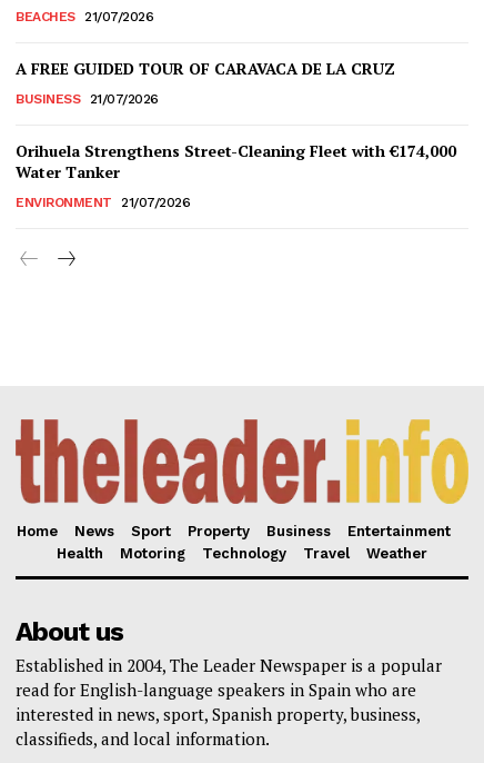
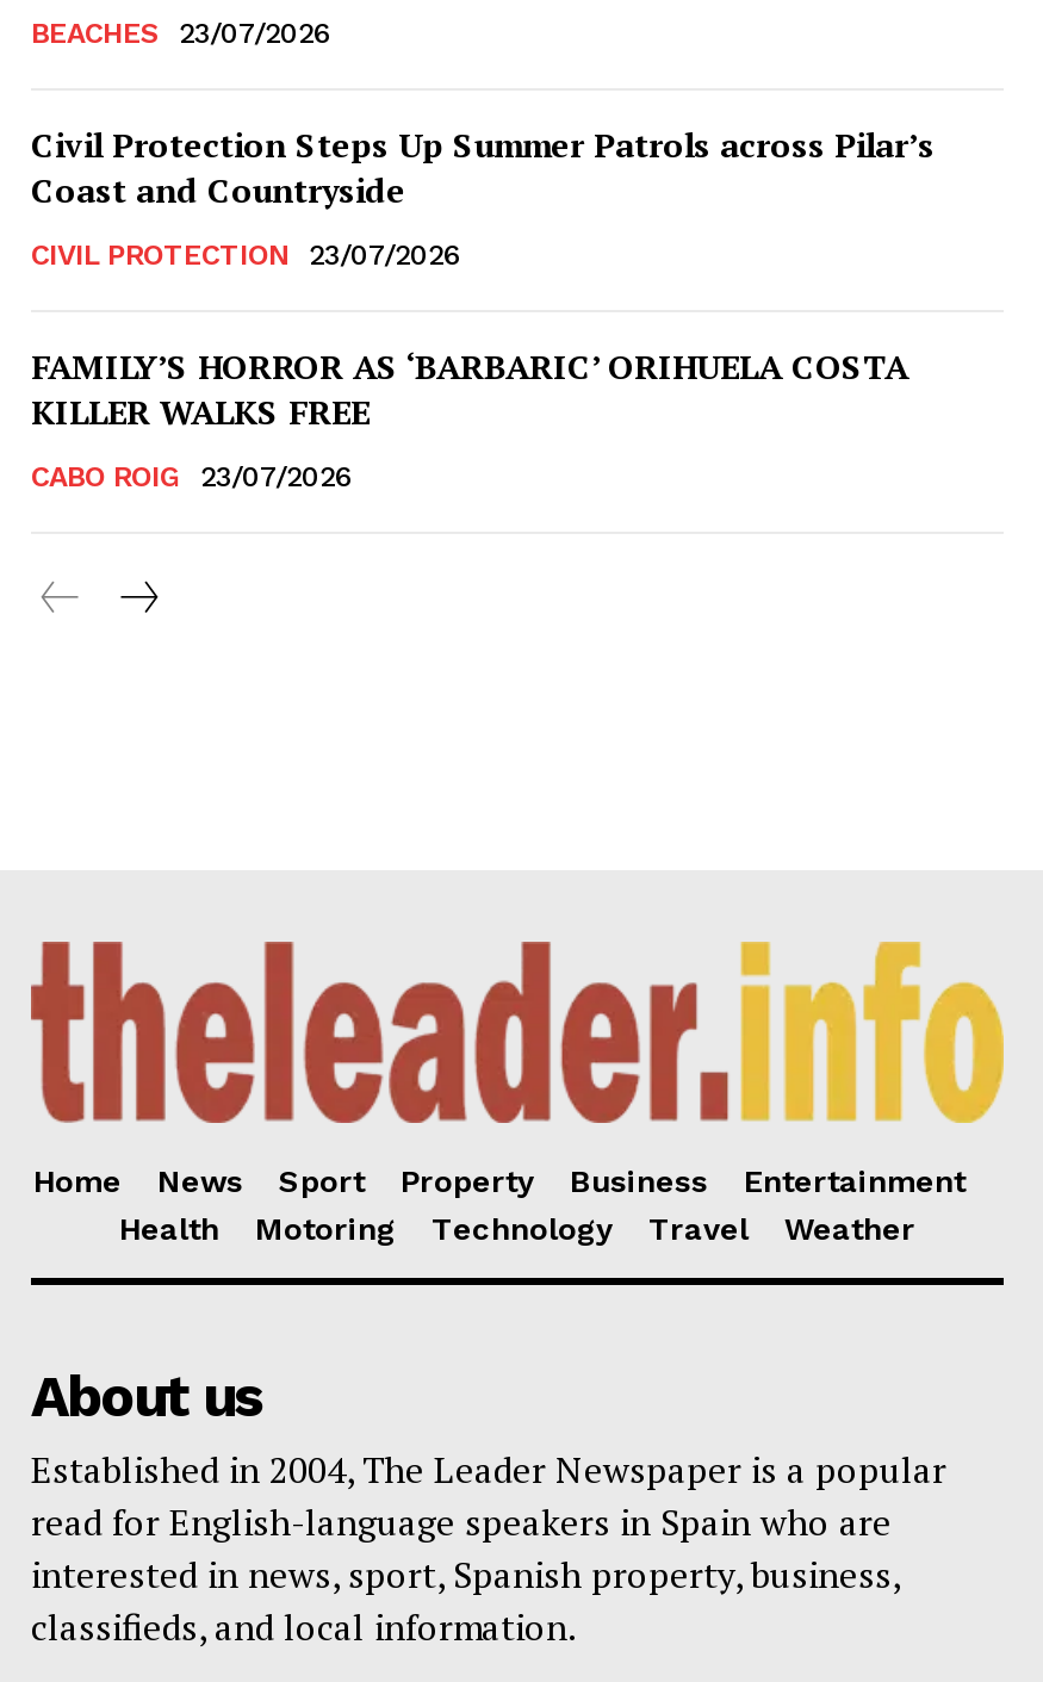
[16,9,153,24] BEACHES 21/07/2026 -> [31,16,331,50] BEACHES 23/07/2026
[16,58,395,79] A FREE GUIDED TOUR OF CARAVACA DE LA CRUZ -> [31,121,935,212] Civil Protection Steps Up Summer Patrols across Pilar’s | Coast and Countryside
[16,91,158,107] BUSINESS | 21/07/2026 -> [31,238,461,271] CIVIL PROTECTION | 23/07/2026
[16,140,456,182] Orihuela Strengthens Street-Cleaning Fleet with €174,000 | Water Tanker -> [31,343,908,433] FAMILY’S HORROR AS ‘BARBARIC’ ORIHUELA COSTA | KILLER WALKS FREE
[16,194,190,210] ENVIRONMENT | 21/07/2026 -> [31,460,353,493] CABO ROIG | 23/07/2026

::::

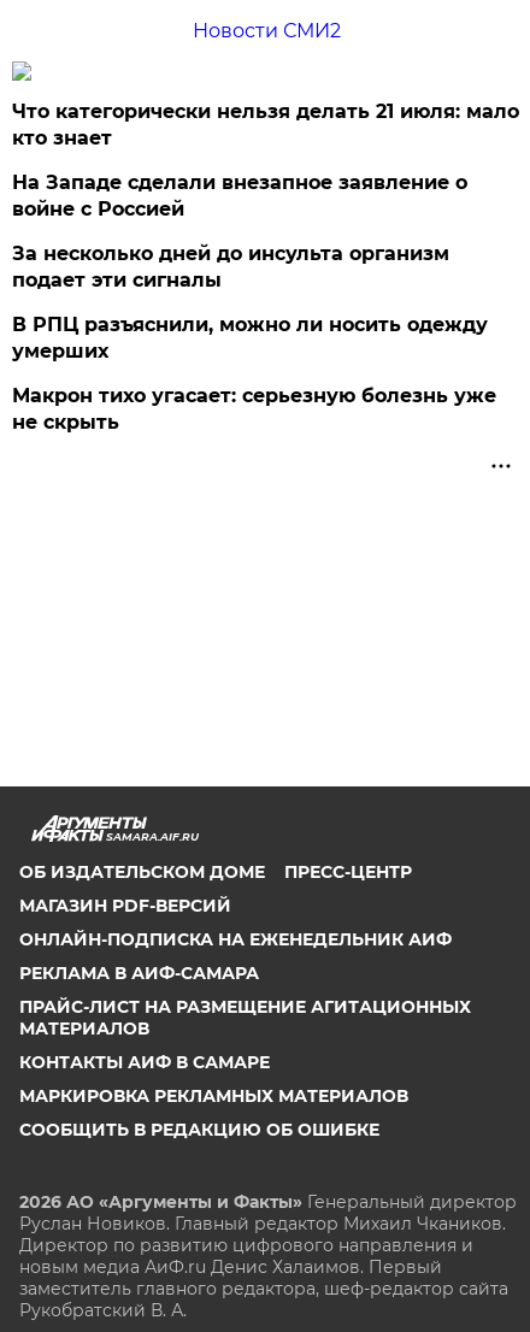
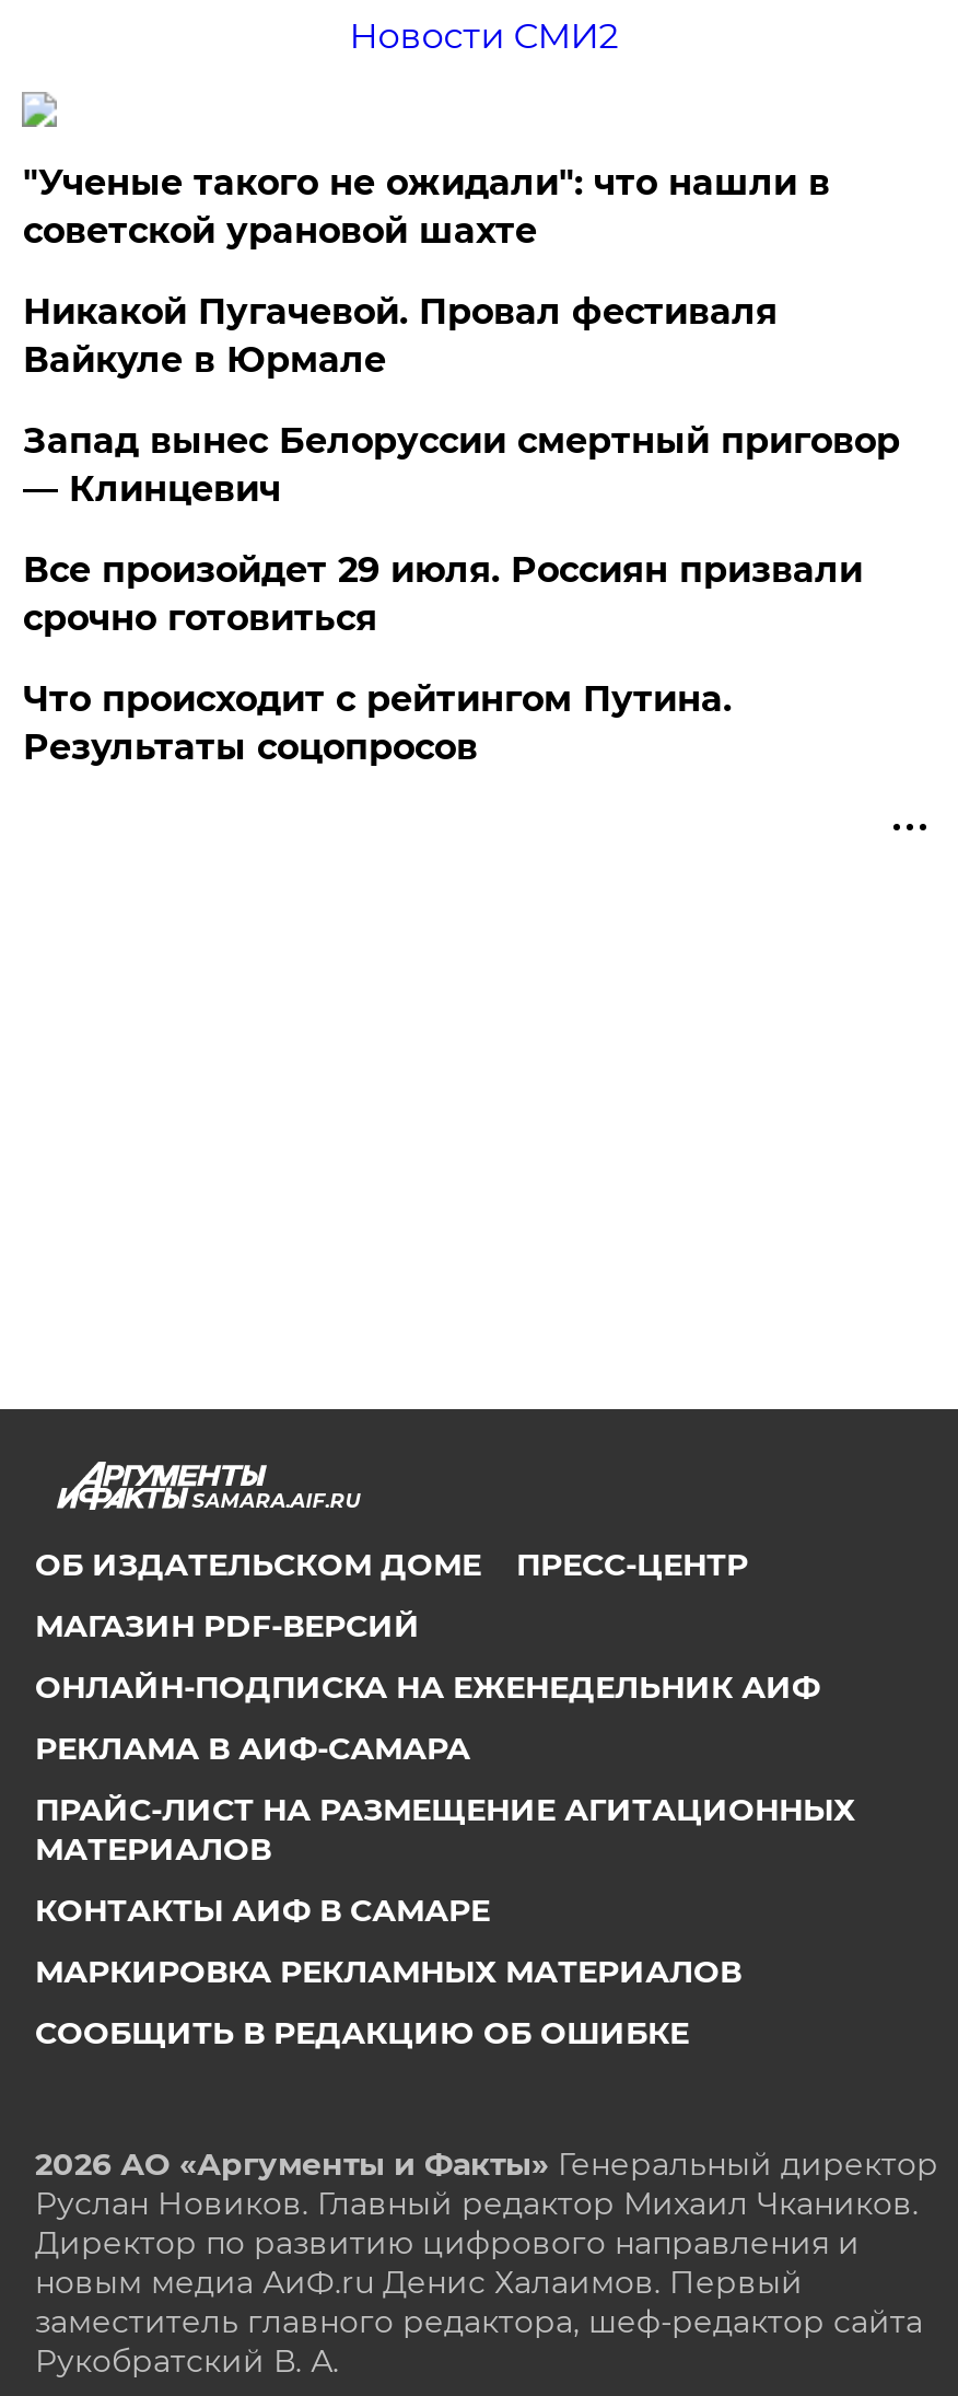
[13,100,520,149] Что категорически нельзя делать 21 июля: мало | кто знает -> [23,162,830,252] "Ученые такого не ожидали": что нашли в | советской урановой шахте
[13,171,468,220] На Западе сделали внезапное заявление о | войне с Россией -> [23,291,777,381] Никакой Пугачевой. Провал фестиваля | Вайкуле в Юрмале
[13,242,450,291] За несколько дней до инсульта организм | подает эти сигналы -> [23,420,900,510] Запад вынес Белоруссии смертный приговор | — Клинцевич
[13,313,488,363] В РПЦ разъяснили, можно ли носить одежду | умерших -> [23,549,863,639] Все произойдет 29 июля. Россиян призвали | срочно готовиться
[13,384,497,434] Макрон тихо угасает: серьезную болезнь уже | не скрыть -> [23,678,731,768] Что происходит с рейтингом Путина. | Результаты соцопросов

::::

### Exercise brief
Among the lines above, find the one with "[13,171,468,220] На Западе" and the one with "[13,242,450,291] За несколько". Quote both and everything between them, exactly.

### Answer for this exercise
[13,171,468,220] На Западе сделали внезапное заявление о | войне с Россией -> [23,291,777,381] Никакой Пугачевой. Провал фестиваля | Вайкуле в Юрмале
[13,242,450,291] За несколько дней до инсульта организм | подает эти сигналы -> [23,420,900,510] Запад вынес Белоруссии смертный приговор | — Клинцевич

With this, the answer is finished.